A good summary of this is provided by my colleagues Matthias Reinwarth and Alexei Balaganski in this episode of the KuppingerCole Podcast.
How to check for Software Security
To quote Alexei Balaganski again, from what he wrote back in 2014 as a recommendation following the Heartbleed incident:
“One of those approaches, unfortunately neglected by many software vendors, is hardening applications using static code analysis. Surely, antimalware tools, firewalls and other network security tools are an important part of any security strategy, but one has to understand that all of them are inherently reactive.

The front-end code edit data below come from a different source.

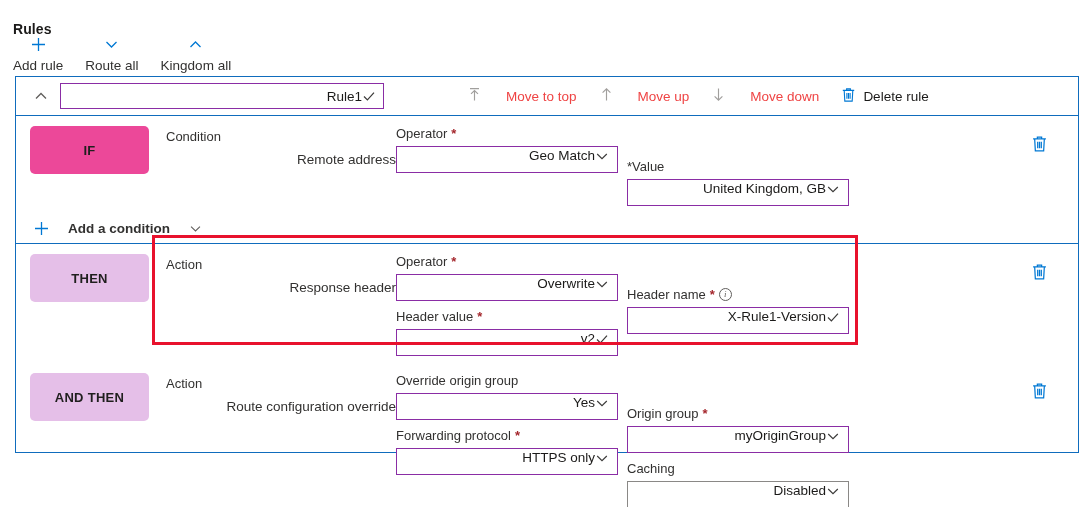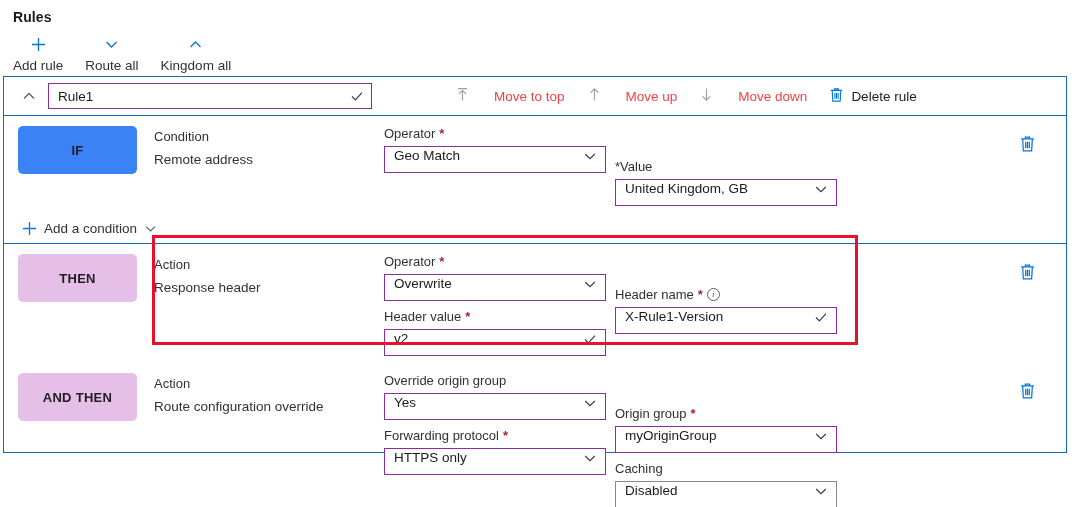--- a/index.html
+++ b/index.html
@@ -12,21 +12,21 @@
     color: #323130;
     font-size: 13.5px;
     overflow: hidden;
     position: relative;
   }
 
   
   .page-title {
     position: absolute;
     left: 13px;
-    top: 9px;
+    top: 21px;
     font-size: 14px;
     font-weight: 600;
     color: #1b1a19;
     letter-spacing: .1px;
   }
 
   
   .command-bar {
     position: absolute;
     left: 13px;
@@ -50,26 +50,27 @@
     color: #0078d4;
     display: inline-flex;
     align-items: center;
     justify-content: center;
   }
   .cmd .glyph svg { display: block; }
 
   
   .rule-card {
     position: absolute;
-    left: 3px;
+    left: 15px;
     top: 76px;
     width: 1064px;
     height: 377px;
     border: 1px solid #0f6cbd;
     background: #ffffff;
+    text-align: right;
   }
 
   
   .rule-header {
     height: 39px;
     border-bottom: 1px solid #0f6cbd;
     display: flex;
     align-items: center;
     padding: 0 0 0 14px;
     position: relative;
@@ -134,21 +135,21 @@
     height: 48px;
     border-radius: 5px;
     display: flex;
     align-items: center;
     justify-content: center;
     font-size: 13px;
     font-weight: 600;
     letter-spacing: .3px;
     color: #201f1e;
   }
-  .badge.green { background: #3b82f6; }
+  .badge.green { background: #ec4899; }
   .badge.purple { background: #e5bfe8; }
 
   .fields-col { flex: 1; display: flex; padding-top: 9px; }
 
   .col-action { width: 230px; flex: 0 0 230px; }
   .col-mid { width: 231px; flex: 0 0 231px; }
   .col-right { width: 231px; flex: 0 0 231px; margin-top: 33px; }
 
   .lbl {
     font-size: 13px;
@@ -205,27 +206,28 @@
     right: 30px;
     top: 19px;
     cursor: pointer;
     color: #0078d4;
   }
 
   
   .add-link {
     display: flex;
     align-items: center;
-    gap: 7px;
+    gap: 19px;
     font-size: 13.5px;
     color: #323130;
     cursor: pointer;
     padding-left: 18px;
     height: 30px;
     width: max-content;
+    font-weight: bold;
   }
   .add-link .plus { color: #0078d4; display: flex; }
   .add-link .chev { color: #605e5c; display: flex; }
 
   
   .annotation {
     position: absolute;
     left: 152px;
     top: 235px;
     width: 706px;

The only truly proactive approach to application security is making applications themselves more reliable.
Perhaps unsurprisingly, code analysis tools […] don’t get much hype in media, but there have been amazing advances in this area since the years when I’ve personally been involved in large software development projects. “
There is a lot of solutions available to improve code security and mitigate risks in the software supply chain. It is about using these the right way, integrated into a holistic C-SCRM approach. You’ll find further information in this episode of the KuppingerCole Podcast on post-SolarWinds software security strategies.
The extended Zero Trust approach: Don’t blindly trust software
Zero Trust must be extended and cover software security, for software in any form (embedded, COTS, as-a-service) and regardless of whether it’s home-grown or externally procured. “Don’t trust. Verify” – this is as essential for software as for identity, devices, or networks.